Note - Changes in the scope of control

The international treaties on narcotic drugs make provision for placing new narcotic drugs under international control, by means of a procedure which involves Governments, the Secretary-General of the United Nations, the World Health Organization and the Commission on Narcotic Drugs. The procedure may be applied not only in respect of the extension of control to new drugs, but also in respect of exemption from control of drugs of their preparations.

The international procedure for extending control to new drugs is put into motion upon an application being made by a government to the Secretary-General of the United Nations, who transmits it immediately to Governments and the World Health Organization. The latter subsequently decides whether the substance considered is capable of producing addiction or is convertible into such a substance. It also decides on the control regime to be applied to the drug. [ 1] The decision is ultimately communicated by the Secretary-General of the United Nations to all Governments, [ 2] whereupon the drug in question enters the control system.

During 1964, several requests were received from Governments concerning extension of control to new substances, and the World Health Organization took the following decision: 1-(3-cynao-3,3-diphenylpropyl)-4-(1-piperidino)piperidine-4-carboxylic acid amide and its salts (international non-proprietary name proposed for piritramide) in reference of which a notification had been made by the Governments of Belgium and France, should be placed under the regime of control laid down in the 1931 Convention, article 1, para. 2, group I.

The World Health Organization decided to postpone the decision concerning the following drug for lack, at present, of sufficient information, according to the above-mentioned Organization's Expert Committee on Dependence-producing Drugs: 6-nicotinyldihydrocodeine (international non-proprietary name proposed for nicocodine).
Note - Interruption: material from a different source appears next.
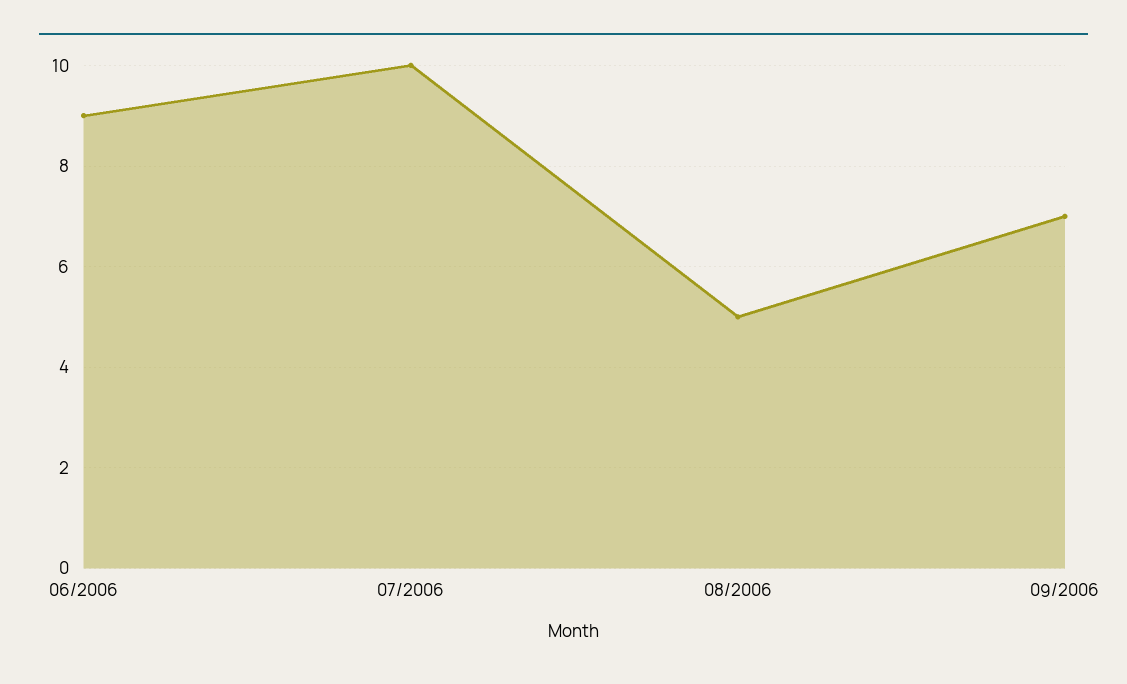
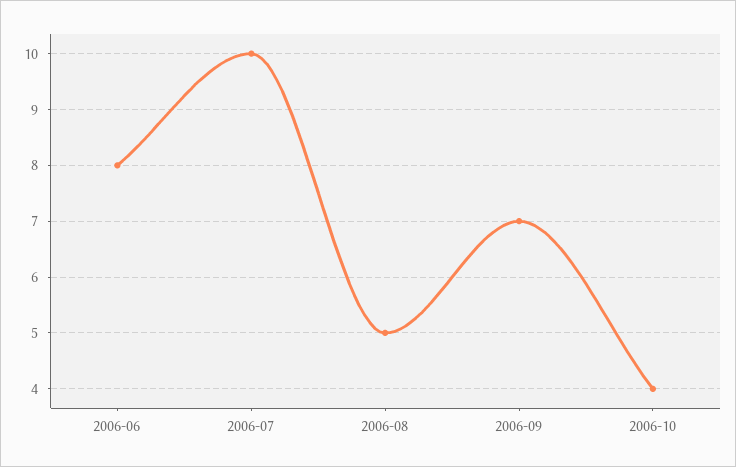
06/2006: 9 -> 8
2006-10: none -> 4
The World Health Organization also decided that certain preparations containing diphenoxylate should remain under international control (requests for exemption of those preparations from international control emanated from Governments of Belgium and from Great Britain). At its nineteenth session, the Commission on Narcotic Drugs agreed that the following amendments be made to the tables of the Single Convention proposed by the World Health Organization.

Table I

The following items should be added:

Fentanyl [l-phenethyl-4-N-propionylanilinopiperidine];

Methadone-intermediate [4-cyano-2-dimethylamino-4,4- diphenylbutane];

Moramide-intermediate [2-methyl-3-morpholino- 1,1-di- phenylpropane-carboxylic acid];

Noracymethadol [( +)-alpha-3-acetoxy-6-methylamino-4, 4-diphenylheptane];

Norpipanone [4,4-diphenyl-6-piperidine-3-hexanone];

Pethidine-intermediate-A [4-cyano- 1-methyl-4-phenylpi- peridine];

Pethidine-intermediate-B[4-phenylpiperidine-4-carboxy- lic acid ethyl ester];

Pethidine-intermediate-C [1-methyl-4-phenylpiperidine- 4-carboxylic acid].

Table II

Nicocodine (6-nicotinylcodeine)should be added.

Dextropropoxyphene [(4-)-4-dimethylamino-3-methyl- 1,2-diphenyl-2-propionoxybutane] should be deleted.

Table III

Of the substances listed in section (1), dextropropoxyphene should be deleted.

Finally, upon recommendation of the World Health Organization, in accordance with article 3, para. 1 of the Single Convention on Narcotic Drugs, 1961, the Commission on Narcotic Drugs, at its twentieth session, decided that piritramide would be included in table I of the said Convention.

1

It should be noted that, in accordance with the Single Convention on Narcotic Drugs, 1961, the final decision does not rest with the World Health Organization but with the Commission on Narcotic Drugs which acts on the recommendation made by WHO.

2

According to the Single Convention on Narcotic Drugs, 1961, the final decision has to be communicated by the Secretary-General to all States Members of the United Nations Organization, to the States non-members Parties to the Convention, to the World Health Organization and to the International Narcotics Control Board.